494回目 異世界勇者の解呪魔法(ディスペルマジック) 293: 価値無き者の命(1)
一晩明けて、僕らはヘルズベルの都市を見にいくことになった。
中には入れないので都市を取り囲む壁まで。
排気口から捨てられたゴミを拾うキャラバンの人達に同行するのだ。
集合予定の広場に行くと、陽介やアリス、将冴もやってきていた。ベイルとドルフは僕と一緒だ。
「まだ予定の時間じゃないはずだけど、みんな早起きだなぁ。……ふわぁ」
「眠そうだな」
「将冴との打ち合わせが長引いちゃって」
「あいつに変なことされなかったか?」
グルルッとベイルは将冴を睨みつける。
「どうどう、大丈夫だよ。協力の仕方についての話だから」
ベイルの頭を撫でると彼は瞬時にでれでれな顔で満面の笑みをしながら舌を出した。
懐っこい犬みたいで果てしなく可愛い。
僕は右手でベイル撫でを堪能しながら、左手で昨日打ち合わせした動きをおさらいした。
「ひぐっ!?」
「ん?」
僕の手の動きを見てドルフが身構え震えている。
「新しいテクニックを練習してたのか……?」
左手の動きを見るとなるほど、性感帯を弄る 五指触手 の動きそっくりだ。
「違うよ、これ真面目な奴だから。ドルフで試すタイプのじゃないから安心して」
「その手に関しては理解したが、話の後半が不穏すぎるぞッ」
手を叩く音がして僕らはそちらを見る。
そこにはワリスとキャラバンの人達がいた。
「はーい、みんな集まったかな?もうすぐ出発の時間ですよー」
ニコニコしながらワリスは言った。
「遠足かよ!」
陽介がつっこむ、僕もそう思った。
バナナはおやつに入るだろうか。
「こういうの一度やってみたかったのよね」
なんだか上機嫌な様子だ、彼女は僕をちらりと見ると柔らかく微笑む。
少しドキッとした。普通にしてたらワリスは体型もモデルみたいだし、女優みたいに綺麗な人だ。
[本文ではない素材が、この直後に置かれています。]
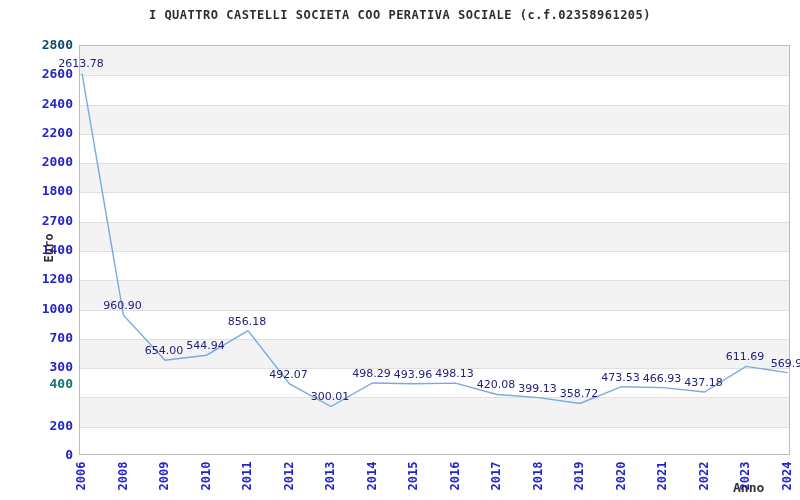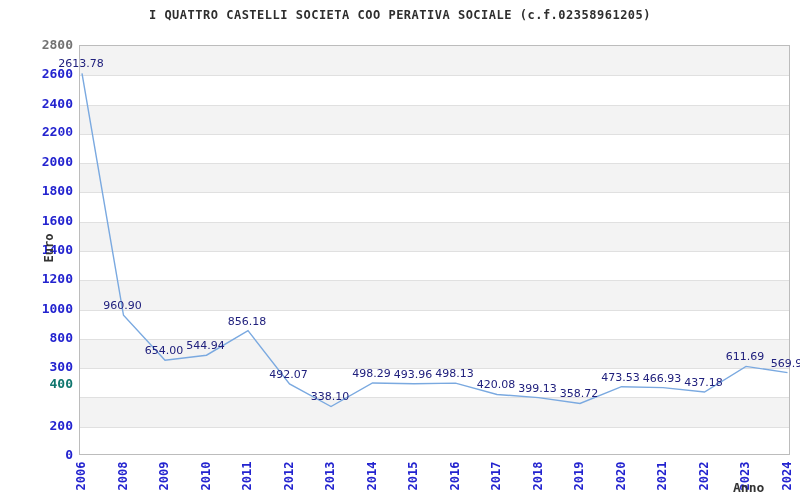--- a/index.html
+++ b/index.html
@@ -160,7 +160,7 @@
       <div class="y-tick-label" style="top: 124.857px; color: rgb(35, 35, 207); font-family: Liberation Mono, monospace;">2200</div>
       <div class="y-tick-label" style="top: 95.5714px; color: rgb(35, 35, 207);">2400</div>
       <div class="y-tick-label" style="top: 66.2857px; color: rgb(35, 35, 207);">2600</div>
-      <div class="y-tick-label" style="top: 37px; color: #737373;">2800</div>
+      <div class="y-tick-label" style="top: 37px; color: #0c4a6e;">2800</div>
       <div class="x-tick-label" style="left: 61px; top: 469px; color: rgb(35, 35, 207);">2006</div>
       <div class="x-tick-label" style="left: 102.5px; top: 469px; color: rgb(35, 35, 207);">2008</div>
       <div class="x-tick-label" style="left: 144px; top: 469px; color: rgb(35, 35, 207);">2009</div>

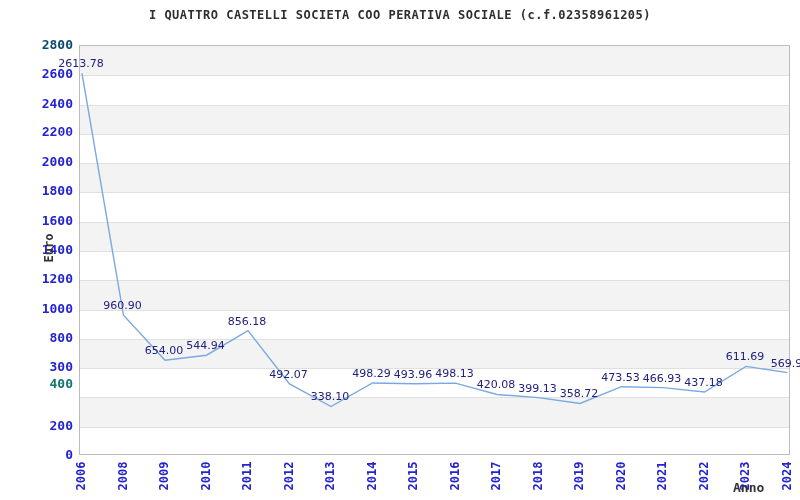--- a/index.html
+++ b/index.html
@@ -157,7 +157,7 @@
       <div class="y-tick-label" style="top: 212.714px; color: rgb(35, 35, 207);">1600</div>
       <div class="y-tick-label" style="top: 183.429px; color: rgb(35, 35, 207);">1800</div>
       <div class="y-tick-label" style="top: 154.143px; color: rgb(35, 35, 207);">2000</div>
-      <div class="y-tick-label" style="top: 124.857px; color: rgb(35, 35, 207); font-family: Liberation Mono, monospace;">2200</div>
+      <div class="y-tick-label" style="top: 124.857px; color: rgb(35, 35, 207);">2200</div>
       <div class="y-tick-label" style="top: 95.5714px; color: rgb(35, 35, 207);">2400</div>
       <div class="y-tick-label" style="top: 66.2857px; color: rgb(35, 35, 207);">2600</div>
       <div class="y-tick-label" style="top: 37px; color: #0c4a6e;">2800</div>

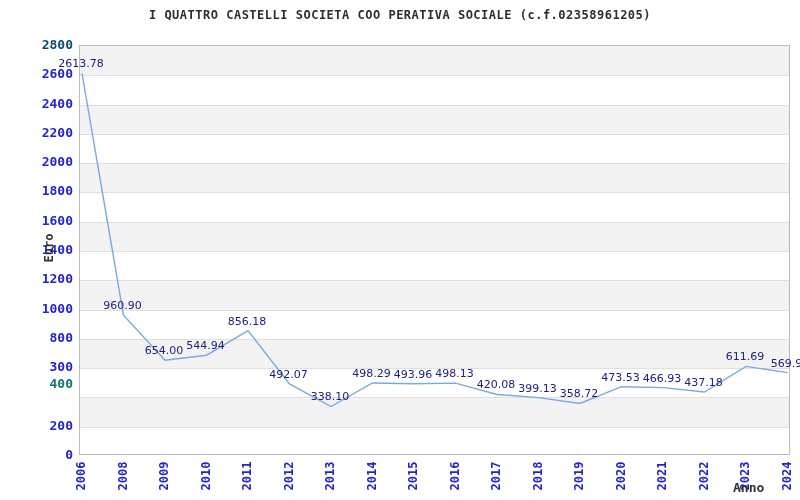--- a/index.html
+++ b/index.html
@@ -154,7 +154,7 @@
       <div class="y-tick-label" style="top: 300.571px; color: rgb(35, 35, 207);">1000</div>
       <div class="y-tick-label" style="top: 271.286px; color: rgb(35, 35, 207);">1200</div>
       <div class="y-tick-label" style="top: 242px; color: rgb(35, 35, 207);">1400</div>
-      <div class="y-tick-label" style="top: 212.714px; color: rgb(35, 35, 207);">1600</div>
+      <div class="y-tick-label" style="top: 212.714px; color: rgb(35, 35, 207);">2700</div>
       <div class="y-tick-label" style="top: 183.429px; color: rgb(35, 35, 207);">1800</div>
       <div class="y-tick-label" style="top: 154.143px; color: rgb(35, 35, 207);">2000</div>
       <div class="y-tick-label" style="top: 124.857px; color: rgb(35, 35, 207);">2200</div>

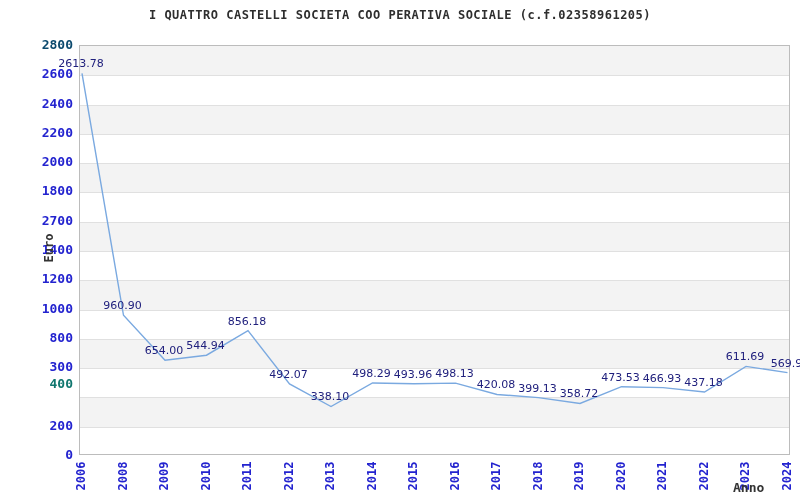--- a/index.html
+++ b/index.html
@@ -150,7 +150,7 @@
       <div class="y-tick-label" style="top: 417.714px; color: rgb(35, 35, 207);">200</div>
       <div class="y-tick-label" style="top: 376px; color: #0f766e;">400</div>
       <div class="y-tick-label" style="top: 359.143px; color: rgb(35, 35, 207);">300</div>
-      <div class="y-tick-label" style="top: 329.857px; color: rgb(35, 35, 207);">800</div>
+      <div class="y-tick-label" style="top: 329.857px; color: rgb(35, 35, 207);">700</div>
       <div class="y-tick-label" style="top: 300.571px; color: rgb(35, 35, 207);">1000</div>
       <div class="y-tick-label" style="top: 271.286px; color: rgb(35, 35, 207);">1200</div>
       <div class="y-tick-label" style="top: 242px; color: rgb(35, 35, 207);">1400</div>

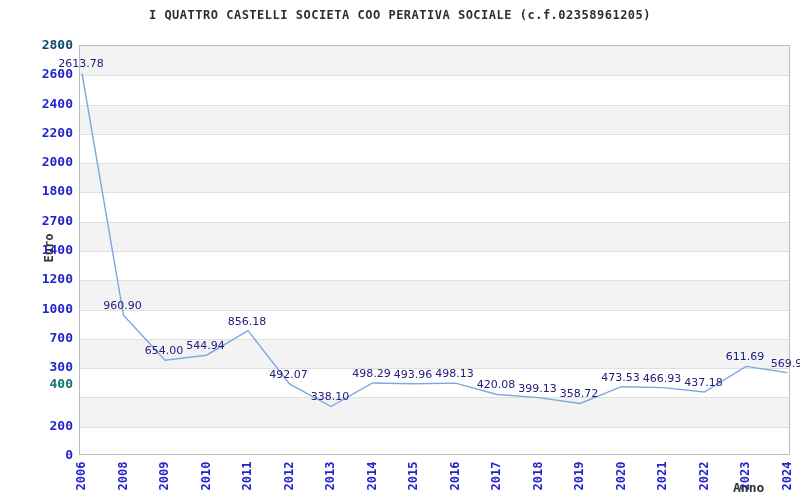--- a/index.html
+++ b/index.html
@@ -185,7 +185,7 @@
       <div class="value-label" style="left: 165.5px; top: 339.165px; color: rgb(32, 32, 125);">544.94</div>
       <div class="value-label" style="left: 207px; top: 314.631px; color: rgb(32, 32, 125);">856.18</div>
       <div class="value-label" style="left: 248.5px; top: 367.947px; color: rgb(32, 32, 125);">492.07</div>
-      <div class="value-label" style="left: 290px; top: 390.493px; color: rgb(32, 32, 125);">338.10</div>
+      <div class="value-label" style="left: 290px; top: 390.493px; color: rgb(32, 32, 125);">300.01</div>
       <div class="value-label" style="left: 331.5px; top: 367.036px; color: rgb(32, 32, 125);">498.29</div>
       <div class="value-label" style="left: 373px; top: 367.67px; color: rgb(32, 32, 125);">493.96</div>
       <div class="value-label" style="left: 414.5px; top: 367.06px; color: rgb(32, 32, 125);">498.13</div>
「さて、みんな準備万端みたいだし、張り切って出かけましょうか!」
踵を返し「しゅっぱーつ!」とワリスが叫ぶと、キャラバンの人たちもオーッと言って拳をかざして応えた。
もしかして毎回出かける時にこれをしてるのだろうか?
そんなことを考え首を捻りながら、僕らはキャラバンの人達の後に続いてヘルズベルを目指した。
二本並んだ木の間を通ると、そこは荒野のど真ん中だった。
キャラバンの人がその場所を見回して、紙に風景を簡単に書き写していた。
どうやら帰る時はここを通ることになるらしい。
こうして一緒にいると、ワリスが交戦的なのは感情が見えてしまうが故なのかもしれないと思えてきた。
安心して一緒にいられる人かどうかを、こちらの感情を揺さぶって、その出方を見て判断しているのかも。
しばらく進んでいくと、先行して周囲を窺っていた三人のキャラバンの人が慌てて戻ってきた。
知らせを聞いたワリスが「へぇ」と呟き、顎に人差し指を当て「どうしよっかなー」と考え、僕たちの方を見返る。
「敵か?」
将冴は杖をインベントリから取り出しながら尋ねる。
「当たり、棄民を殺して回ってる鏖殺軍二十五人の小隊。丁度いいから君達が戦ってるとこ見せてよ」
そう言うとワリスはにんまりと笑った。